Page 6: “minor but statistically significant increases in fusion were observed in clones c.79, c.394..”. However, observing the figure, it is only true for the clone c.79-1 and not for the c79-2. This could be due to experimental variability rather than the specific mutation. The same applies to variant c.385 and to some extent also to variant c.394. Once again, do numbers 1 and 2 refer to clones or biological duplicates?
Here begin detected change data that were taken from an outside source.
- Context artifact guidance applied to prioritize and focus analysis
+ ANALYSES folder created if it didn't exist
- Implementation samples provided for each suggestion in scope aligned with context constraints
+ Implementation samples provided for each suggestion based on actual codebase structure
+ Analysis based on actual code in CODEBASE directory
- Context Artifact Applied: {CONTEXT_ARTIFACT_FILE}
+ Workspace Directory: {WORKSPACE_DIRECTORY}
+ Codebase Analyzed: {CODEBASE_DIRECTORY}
If they are duplicates, they should be grouped together.

The positions of amino acid deletions should be reported in the manuscript, for example as “from – to”.
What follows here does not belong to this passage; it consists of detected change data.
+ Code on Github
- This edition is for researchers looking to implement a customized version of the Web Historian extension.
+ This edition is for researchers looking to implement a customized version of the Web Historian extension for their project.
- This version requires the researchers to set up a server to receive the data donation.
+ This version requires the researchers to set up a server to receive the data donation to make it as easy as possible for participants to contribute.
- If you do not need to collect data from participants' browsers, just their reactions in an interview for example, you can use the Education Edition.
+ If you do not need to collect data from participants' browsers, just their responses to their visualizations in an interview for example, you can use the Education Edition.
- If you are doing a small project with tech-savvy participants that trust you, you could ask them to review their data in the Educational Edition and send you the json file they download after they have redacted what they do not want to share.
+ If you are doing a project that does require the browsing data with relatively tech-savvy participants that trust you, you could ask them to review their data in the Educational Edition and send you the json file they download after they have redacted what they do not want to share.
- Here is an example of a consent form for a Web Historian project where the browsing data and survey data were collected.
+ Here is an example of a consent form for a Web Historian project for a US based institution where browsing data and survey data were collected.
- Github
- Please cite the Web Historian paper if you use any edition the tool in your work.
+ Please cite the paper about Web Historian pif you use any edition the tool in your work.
Page 6: O-glycosylation at threonine 427 (T427), should be reported as threonine 143 (T143).

Some typos:

Page 4: SUPN IDs should be SUPYN IDs.

Supplementary Figure S3 in the graph, c.79/499 should be c.79/449.

Author Response

Please see the attachment.

Author Response File: Author Response.pdf

Reviewer 3 Report

Comments and Suggestions for Authors

This is an overall interesting paper. The manuscript is well written and the results have been presented clearly. However, the following points should be amended:

1. Page 2, last paragraph: The authors cite reference 10 for the flow cytometry. However, even in this reference the exact description of the flow cytometry protocol and calculation of the fusion index is missing. Therefore, the authors should include (i) more details about the flow cytometry, (ii) representative FSC-SSC graphs of cells with high and low fusion indices, and (iii) the exact procedure for calculation of the indices.
2. Page 3, line 8: The authors mention that methods for stable expression of SUPYN in HTR8 cells have been described. This statements need an appropriate reference.
3. Fig 1: the x axis labels in d and e are two small. In the printed version, they are not readable. Please increase font size.
4. Fig 1: in b and c, the abbreviation “sup.” should be mentioned in the legend.
5. Fig 1: what is the meaning of “1” and “2”. Are these the mentioned duplicates?
6. Page 6, line 14 ff: “Notably, minor but statistically significant….”. It seems that this statement is true only for c.394 because in the case of c.385 and c.79, significance is only observed in one of the duplicates.
7. 2 c: why are the fusion indices all <1? According to fig 1 the indices for the grey bars should be higher. It seems that in this experiment the control without syncytin-1 is missing. The authors should include this control and calculate the indices as in fig 1.
8. Page 7: “Finally…”. The co-occurrence of the polymorphisms is depicted in figure 1a but is not explained in the legend. Please include the explanation of the bracket in the legend to fig 1 a.
9. Page 7, last paragraph: The sentence starting with “To systematically assess…” contains a typo (“all of which all of which”).
10. Fig 3 c: again, the x axis labels are two small
11. Fig 4 c: again, the x axis labels are two small.
12. In all figures the meaning of the error bars (standard errors, standard deviations?) should be explained in the legends.
13. What is the basal expression of syncytin 1 (and probably other fusogenic ERV) in HTR8 cells?
14. Please use the hyphenation “poly-morphisms” instead of “pol-ymorphisms” (title and abstract).

Author Response

Please see the attachment.

Author Response File: Author Response.pdf

Round 2

Reviewer 1 Report

Comments and Suggestions for Authors

I do not have more comments.

Reviewer 3 Report

Comments and Suggestions for Authors

The authors have addressed all points from the first review. I have no further suggestions.